> **ACTION ITEM**
Locate the word "operations" in the entries below, then gather every line that holds it.

Change listing data
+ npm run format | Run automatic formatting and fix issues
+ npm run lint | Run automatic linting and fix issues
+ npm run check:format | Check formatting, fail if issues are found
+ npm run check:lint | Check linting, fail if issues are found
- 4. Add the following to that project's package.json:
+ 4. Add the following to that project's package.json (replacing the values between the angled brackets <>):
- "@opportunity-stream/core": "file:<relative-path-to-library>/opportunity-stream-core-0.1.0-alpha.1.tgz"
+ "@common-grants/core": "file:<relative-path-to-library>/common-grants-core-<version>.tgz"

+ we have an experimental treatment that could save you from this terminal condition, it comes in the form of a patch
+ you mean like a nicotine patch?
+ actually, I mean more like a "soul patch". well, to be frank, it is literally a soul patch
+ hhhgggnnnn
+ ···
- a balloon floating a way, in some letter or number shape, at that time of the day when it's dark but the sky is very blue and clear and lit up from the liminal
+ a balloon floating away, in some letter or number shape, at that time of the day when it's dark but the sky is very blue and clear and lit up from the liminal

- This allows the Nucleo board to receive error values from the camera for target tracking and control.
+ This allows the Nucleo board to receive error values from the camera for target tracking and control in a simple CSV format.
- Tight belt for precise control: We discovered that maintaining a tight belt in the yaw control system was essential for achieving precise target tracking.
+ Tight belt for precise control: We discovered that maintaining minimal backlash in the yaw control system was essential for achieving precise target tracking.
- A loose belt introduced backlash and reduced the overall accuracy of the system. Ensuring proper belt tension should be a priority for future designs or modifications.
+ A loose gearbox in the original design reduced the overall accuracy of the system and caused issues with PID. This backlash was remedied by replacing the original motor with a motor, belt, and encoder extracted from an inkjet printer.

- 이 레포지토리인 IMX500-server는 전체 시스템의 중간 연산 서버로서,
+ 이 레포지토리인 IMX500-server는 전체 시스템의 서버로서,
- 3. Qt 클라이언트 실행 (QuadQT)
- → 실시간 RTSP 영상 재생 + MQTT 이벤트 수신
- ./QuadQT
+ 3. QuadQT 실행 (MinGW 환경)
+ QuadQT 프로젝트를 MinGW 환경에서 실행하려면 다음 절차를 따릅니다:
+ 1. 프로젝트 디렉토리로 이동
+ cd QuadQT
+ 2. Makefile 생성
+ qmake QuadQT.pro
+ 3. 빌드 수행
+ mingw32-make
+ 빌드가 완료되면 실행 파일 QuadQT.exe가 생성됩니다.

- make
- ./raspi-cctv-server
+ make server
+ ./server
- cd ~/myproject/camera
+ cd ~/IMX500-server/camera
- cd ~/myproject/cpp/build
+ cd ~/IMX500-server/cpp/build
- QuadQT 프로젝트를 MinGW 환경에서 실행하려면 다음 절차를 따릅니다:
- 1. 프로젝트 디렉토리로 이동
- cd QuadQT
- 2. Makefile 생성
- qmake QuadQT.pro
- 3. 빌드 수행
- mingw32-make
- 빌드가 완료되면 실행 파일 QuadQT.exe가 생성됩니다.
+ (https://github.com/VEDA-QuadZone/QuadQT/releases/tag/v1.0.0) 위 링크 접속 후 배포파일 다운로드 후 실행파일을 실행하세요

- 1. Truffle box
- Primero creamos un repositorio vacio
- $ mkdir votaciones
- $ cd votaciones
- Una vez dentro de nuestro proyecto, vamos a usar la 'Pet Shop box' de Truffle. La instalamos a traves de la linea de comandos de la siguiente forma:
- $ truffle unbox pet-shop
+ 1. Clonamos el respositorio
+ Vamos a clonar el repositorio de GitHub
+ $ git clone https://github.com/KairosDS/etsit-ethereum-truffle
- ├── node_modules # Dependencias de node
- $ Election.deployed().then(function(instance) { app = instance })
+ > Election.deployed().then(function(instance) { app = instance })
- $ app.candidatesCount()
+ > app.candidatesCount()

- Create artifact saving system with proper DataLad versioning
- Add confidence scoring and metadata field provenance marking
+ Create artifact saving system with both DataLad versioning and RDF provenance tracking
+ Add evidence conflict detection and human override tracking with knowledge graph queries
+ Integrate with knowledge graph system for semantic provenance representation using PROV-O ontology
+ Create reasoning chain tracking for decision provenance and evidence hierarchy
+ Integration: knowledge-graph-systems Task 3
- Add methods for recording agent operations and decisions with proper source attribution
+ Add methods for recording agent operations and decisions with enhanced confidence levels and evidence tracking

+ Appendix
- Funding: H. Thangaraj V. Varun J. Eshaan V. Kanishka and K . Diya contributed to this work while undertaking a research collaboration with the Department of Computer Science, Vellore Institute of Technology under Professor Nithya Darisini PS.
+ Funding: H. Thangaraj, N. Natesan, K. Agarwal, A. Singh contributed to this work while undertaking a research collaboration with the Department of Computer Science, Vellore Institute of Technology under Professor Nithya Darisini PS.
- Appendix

> **ANSWER TO THIS TASK**
- Add methods for recording agent operations and decisions with proper source attribution
+ Add methods for recording agent operations and decisions with enhanced confidence levels and evidence tracking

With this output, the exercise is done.